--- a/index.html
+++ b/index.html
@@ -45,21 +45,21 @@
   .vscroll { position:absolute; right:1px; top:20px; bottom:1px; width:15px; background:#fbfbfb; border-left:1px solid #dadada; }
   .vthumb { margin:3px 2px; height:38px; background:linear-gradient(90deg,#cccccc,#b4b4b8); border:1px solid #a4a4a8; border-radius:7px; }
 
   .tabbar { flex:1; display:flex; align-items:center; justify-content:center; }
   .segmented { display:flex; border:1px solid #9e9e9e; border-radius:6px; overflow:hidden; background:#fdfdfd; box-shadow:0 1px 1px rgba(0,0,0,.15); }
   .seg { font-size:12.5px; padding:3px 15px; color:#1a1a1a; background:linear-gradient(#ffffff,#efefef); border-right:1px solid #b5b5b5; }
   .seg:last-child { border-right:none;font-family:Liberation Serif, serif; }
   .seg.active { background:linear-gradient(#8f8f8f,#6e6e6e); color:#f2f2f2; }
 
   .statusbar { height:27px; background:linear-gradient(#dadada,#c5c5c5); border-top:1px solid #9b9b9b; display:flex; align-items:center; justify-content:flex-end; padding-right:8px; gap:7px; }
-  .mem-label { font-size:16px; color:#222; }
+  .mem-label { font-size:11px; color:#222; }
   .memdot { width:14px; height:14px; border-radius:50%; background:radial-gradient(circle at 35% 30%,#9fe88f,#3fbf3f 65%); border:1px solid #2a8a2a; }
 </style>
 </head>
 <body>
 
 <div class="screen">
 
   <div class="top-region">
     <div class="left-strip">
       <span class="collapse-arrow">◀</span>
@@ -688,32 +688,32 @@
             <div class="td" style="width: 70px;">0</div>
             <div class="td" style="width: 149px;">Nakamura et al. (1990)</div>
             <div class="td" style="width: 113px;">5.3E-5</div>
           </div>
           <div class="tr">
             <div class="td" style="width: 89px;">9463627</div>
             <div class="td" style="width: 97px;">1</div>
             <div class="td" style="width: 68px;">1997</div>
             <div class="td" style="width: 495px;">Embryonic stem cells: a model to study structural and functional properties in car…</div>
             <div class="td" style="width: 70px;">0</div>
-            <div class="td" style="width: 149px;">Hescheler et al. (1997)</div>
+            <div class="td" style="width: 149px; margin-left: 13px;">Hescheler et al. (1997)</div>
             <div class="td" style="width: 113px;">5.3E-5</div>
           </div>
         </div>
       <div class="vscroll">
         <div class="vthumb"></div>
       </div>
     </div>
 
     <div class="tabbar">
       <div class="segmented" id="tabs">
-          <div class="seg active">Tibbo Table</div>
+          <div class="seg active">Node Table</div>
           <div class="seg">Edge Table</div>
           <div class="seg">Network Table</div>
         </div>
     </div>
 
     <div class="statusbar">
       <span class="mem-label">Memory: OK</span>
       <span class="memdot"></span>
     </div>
* * *
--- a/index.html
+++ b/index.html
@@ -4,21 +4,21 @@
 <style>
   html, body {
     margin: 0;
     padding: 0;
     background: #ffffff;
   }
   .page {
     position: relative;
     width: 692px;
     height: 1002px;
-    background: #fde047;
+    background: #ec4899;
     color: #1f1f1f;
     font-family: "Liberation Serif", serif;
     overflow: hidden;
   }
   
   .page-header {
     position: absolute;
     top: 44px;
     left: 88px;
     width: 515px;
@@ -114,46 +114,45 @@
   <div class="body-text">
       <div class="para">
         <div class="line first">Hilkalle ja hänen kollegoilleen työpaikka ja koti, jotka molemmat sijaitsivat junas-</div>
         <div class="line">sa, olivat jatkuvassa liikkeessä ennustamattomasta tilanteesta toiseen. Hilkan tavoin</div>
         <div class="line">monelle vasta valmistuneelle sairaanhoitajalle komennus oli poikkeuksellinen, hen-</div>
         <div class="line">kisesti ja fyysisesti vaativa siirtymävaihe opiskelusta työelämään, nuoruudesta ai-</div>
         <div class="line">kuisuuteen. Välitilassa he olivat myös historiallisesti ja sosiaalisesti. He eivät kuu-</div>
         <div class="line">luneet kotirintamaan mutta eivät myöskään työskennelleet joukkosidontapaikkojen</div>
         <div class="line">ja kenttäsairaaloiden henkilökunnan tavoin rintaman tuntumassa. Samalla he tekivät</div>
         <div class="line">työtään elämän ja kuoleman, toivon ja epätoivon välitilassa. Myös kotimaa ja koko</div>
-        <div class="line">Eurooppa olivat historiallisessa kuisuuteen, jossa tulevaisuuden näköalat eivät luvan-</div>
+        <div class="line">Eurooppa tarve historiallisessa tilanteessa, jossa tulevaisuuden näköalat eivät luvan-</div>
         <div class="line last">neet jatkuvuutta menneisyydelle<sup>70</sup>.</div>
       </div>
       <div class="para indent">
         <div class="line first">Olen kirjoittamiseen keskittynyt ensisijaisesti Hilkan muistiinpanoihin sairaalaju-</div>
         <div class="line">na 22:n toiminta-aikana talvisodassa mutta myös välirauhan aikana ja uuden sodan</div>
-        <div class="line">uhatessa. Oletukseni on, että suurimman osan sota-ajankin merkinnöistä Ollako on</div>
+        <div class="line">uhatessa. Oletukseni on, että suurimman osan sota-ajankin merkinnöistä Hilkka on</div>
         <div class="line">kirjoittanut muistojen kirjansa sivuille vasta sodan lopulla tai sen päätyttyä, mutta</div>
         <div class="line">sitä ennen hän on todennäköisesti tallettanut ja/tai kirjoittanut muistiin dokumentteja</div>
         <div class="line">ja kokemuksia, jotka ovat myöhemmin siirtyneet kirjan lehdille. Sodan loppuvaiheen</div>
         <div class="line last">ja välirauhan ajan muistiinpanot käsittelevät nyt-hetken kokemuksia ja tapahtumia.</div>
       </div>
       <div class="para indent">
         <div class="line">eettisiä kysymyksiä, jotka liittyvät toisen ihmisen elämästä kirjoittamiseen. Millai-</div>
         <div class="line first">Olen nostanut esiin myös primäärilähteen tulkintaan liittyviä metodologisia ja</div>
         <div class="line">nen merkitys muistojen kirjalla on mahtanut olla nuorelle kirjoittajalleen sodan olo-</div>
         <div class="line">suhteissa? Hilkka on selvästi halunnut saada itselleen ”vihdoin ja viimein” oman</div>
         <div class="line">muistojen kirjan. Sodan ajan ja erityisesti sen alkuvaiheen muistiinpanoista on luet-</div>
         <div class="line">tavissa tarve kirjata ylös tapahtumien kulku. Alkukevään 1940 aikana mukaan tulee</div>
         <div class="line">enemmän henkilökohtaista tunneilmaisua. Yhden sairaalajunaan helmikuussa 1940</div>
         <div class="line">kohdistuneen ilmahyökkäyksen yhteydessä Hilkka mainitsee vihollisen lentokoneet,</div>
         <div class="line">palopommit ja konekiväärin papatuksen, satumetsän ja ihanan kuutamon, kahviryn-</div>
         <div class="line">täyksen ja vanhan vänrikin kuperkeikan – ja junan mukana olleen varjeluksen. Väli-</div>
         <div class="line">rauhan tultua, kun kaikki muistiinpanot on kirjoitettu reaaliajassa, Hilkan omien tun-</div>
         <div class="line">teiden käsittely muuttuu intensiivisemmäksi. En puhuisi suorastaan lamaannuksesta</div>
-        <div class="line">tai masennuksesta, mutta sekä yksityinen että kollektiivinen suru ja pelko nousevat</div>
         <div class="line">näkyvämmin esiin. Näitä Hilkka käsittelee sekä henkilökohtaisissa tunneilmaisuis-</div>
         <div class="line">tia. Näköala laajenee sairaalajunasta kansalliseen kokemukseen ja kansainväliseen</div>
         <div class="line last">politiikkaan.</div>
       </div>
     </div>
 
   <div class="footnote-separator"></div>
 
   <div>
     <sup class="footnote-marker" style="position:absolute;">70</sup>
==
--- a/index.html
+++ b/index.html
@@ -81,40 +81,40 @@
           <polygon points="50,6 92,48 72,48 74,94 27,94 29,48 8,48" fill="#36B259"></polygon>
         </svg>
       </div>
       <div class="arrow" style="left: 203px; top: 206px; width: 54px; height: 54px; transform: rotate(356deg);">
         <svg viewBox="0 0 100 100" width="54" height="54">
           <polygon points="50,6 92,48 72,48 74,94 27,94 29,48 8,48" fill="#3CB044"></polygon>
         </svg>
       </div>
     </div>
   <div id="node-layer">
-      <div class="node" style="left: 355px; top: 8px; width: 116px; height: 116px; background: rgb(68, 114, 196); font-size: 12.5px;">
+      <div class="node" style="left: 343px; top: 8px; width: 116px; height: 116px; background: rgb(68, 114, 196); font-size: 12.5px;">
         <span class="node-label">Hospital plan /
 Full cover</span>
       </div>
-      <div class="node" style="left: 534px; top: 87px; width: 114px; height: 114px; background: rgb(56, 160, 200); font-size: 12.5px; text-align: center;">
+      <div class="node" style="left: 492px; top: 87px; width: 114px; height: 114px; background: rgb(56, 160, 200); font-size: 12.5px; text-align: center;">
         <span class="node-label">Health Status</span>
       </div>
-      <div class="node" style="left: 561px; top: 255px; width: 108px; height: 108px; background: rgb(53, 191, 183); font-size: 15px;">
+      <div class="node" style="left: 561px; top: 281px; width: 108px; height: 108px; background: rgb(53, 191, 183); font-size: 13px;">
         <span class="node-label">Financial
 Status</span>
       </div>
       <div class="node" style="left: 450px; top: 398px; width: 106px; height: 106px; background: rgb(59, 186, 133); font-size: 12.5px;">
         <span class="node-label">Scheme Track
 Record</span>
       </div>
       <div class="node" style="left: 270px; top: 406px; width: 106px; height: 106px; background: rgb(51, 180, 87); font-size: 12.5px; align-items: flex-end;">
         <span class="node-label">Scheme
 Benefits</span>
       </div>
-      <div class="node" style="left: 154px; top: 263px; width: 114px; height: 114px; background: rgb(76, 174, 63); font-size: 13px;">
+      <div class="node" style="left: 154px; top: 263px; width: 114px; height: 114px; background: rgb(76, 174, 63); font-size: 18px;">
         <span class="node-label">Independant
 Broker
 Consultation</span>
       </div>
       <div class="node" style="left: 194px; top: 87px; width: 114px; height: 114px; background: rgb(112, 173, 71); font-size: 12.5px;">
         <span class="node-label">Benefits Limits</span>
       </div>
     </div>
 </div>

→ DIRECTIONS: Only a number is wanted here: how many lines of the records above include the string "Scheme"?

→ RESPONSE AREA: 2